I conducted usability tests with 5 participants. During these tests, participants were asked to perform specific tasks related to the UofT UHIP website, such as finding information about UHIP certification numbers and card printing, as well as information about UHIP exemptions and extensions. These tasks were designed to help identify any usability issues or barriers that users may face when navigating the website.

Information Architecture

The renovated information architecture ensure a consistent and user-friendly structure across the web platform. The redesigned information architecture enhances user familiarity with website content, facilitating swift access and significantly improving information findability.
Information architecture
Prioritization grid

Ideation

After the brainstorm, I came up with some potential solutions to solve the pain points.

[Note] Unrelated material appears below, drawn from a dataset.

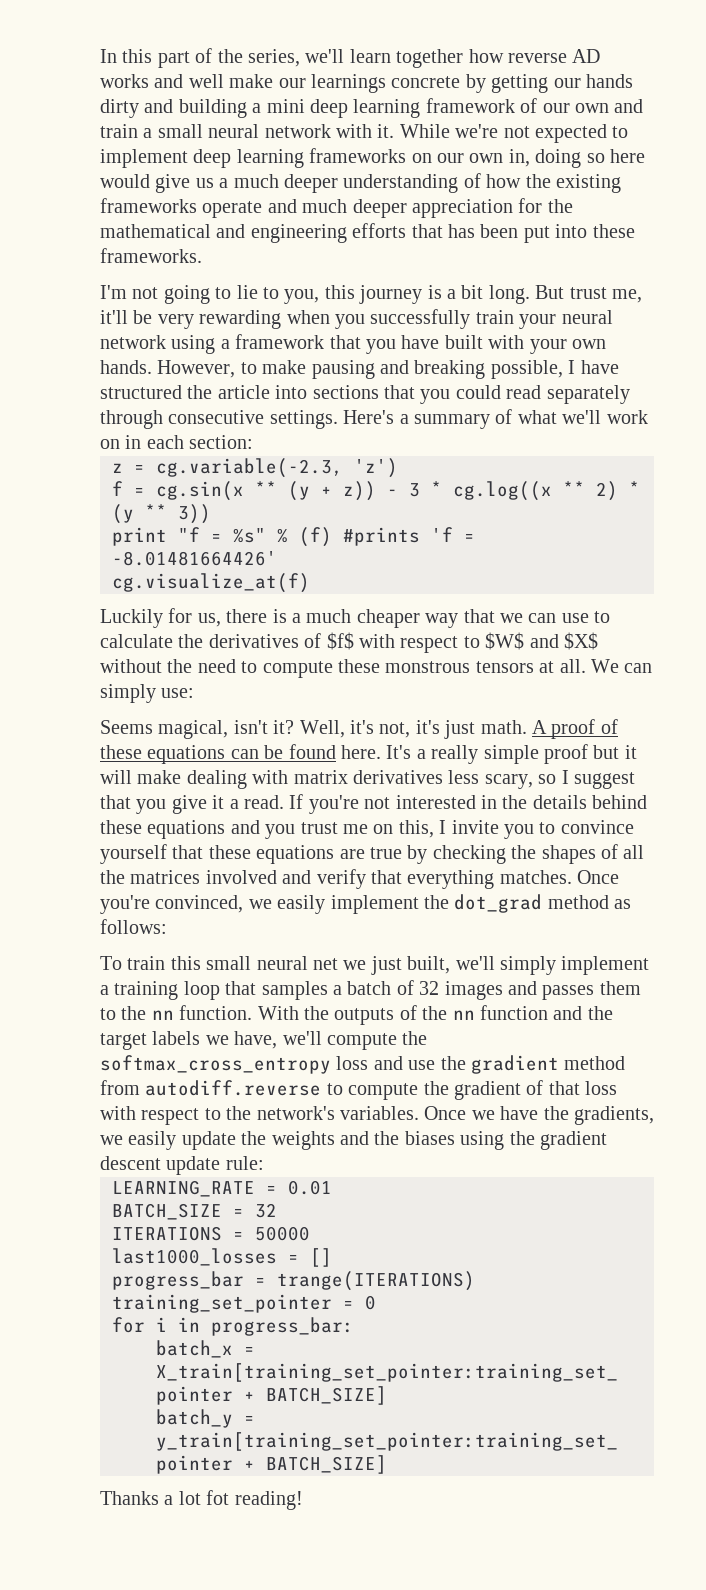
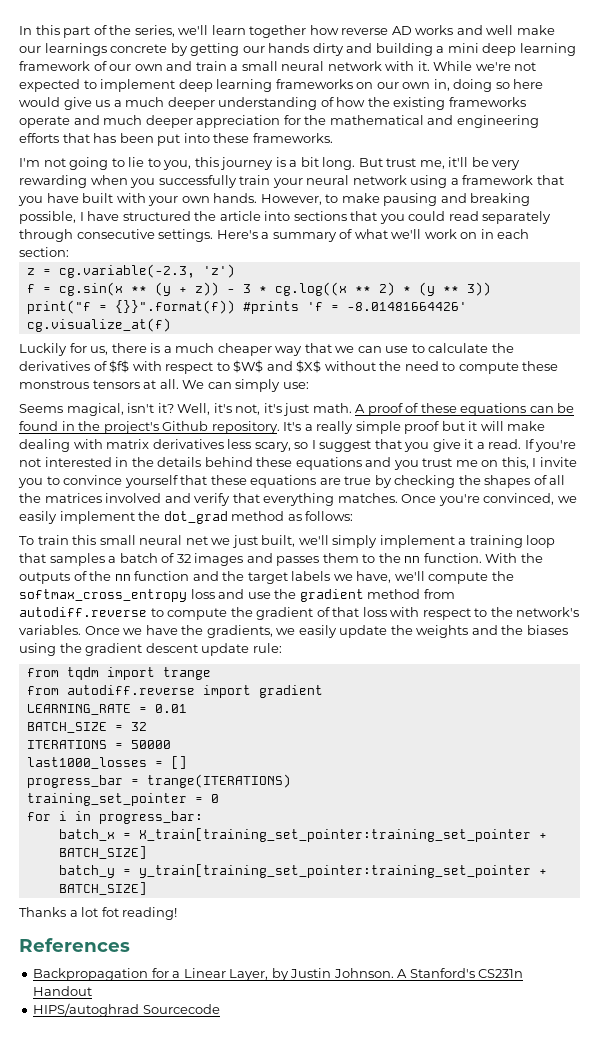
[112,527,332,547] print "f = %s" % (f) -> [26,300,235,314] print("f = {}}".format(f))
[341,745,381,759] here. -> [61,421,280,434] in the project's Github repository.
(264, 1163) none -> [26,667,211,680] [26,685,323,698] // from tqdm import trange // from autodiff.reverse import gradient
(303, 1500) none -> [19,938,130,952] [33,968,524,981] [33,986,93,996] [33,1003,220,1017] // References // Backpropagation for a Linear Layer, by Justin Johnson. A Stanford's CS231n Handout // HIPS/autoghrad Sourcecode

The prioritization grid is generated to place all the ideations and divided them into three categories according to their impact on users as well as the feasibility when being implemented.

The home runs are
1) prioritized and upgraded coverage info about UHIP 2) a standardized content layout to improve the information findability

Wireframes

Mid-fi homepageMid-Fi arriving at UofTMid-Fi healthcare at UofTMid-Fi status changeMid-Fi coverage detail

UI Design System

UI design system

Solutions

While the information users needed is all on the website, the layout of the content has made it extremely hard to find and access the information. The new concision design has consistent page structure and organized information.

1. Structure

Increase user familiarity with standardized content layout and information hierarchy through out the webpages.

Content layout

2. Visualization

The content and information is visualized for easier access and readability instead of long paragraphs of instructions.

Step-by-step instruction

3. Interactive Design

The collapsible hides text and only reveals details when it is expanded.

Collapsible text GIF

The important dates are put in a timeline and clickable to read related reminders. It makes the content more accessible and digestible.

Timeline GIF

The coverage table highlights only relevant info.

Coverage table

Evaluation

Based on our post-design usability test, 58% task completion rate given the same amount of task time within 4mins per task and 4 out of 5 participants mention the content on the website is organized and clean where only 1 participant mentioned this prior to the redesign. It is expected user satisfaction will increase by 60%.

Retrospective

Project Ownership & How to communicate with clients

One of the most challenging moments for our project thus far was how to communicate and negotiate with the client. Knowing the fact that the client is interested in a specific outcome even before our team looking into the research and ideating. After learning the professional standard from industry level, we can understand one step forward on how UX designers communicate with clients on a business setting, and some conversation techniques. Hence, after negotiating three times with our client, we conclude to follow her solution for the project, but will not limit ourselves in the research phase. Lesson learned from this will also be applicable to my future work as a designer, persuading client not to jump to the solution too quickly but give us enough time to explore and research at the early discovery stage. Scoping out at the beginning will help to understand the user, the context, and defining problems.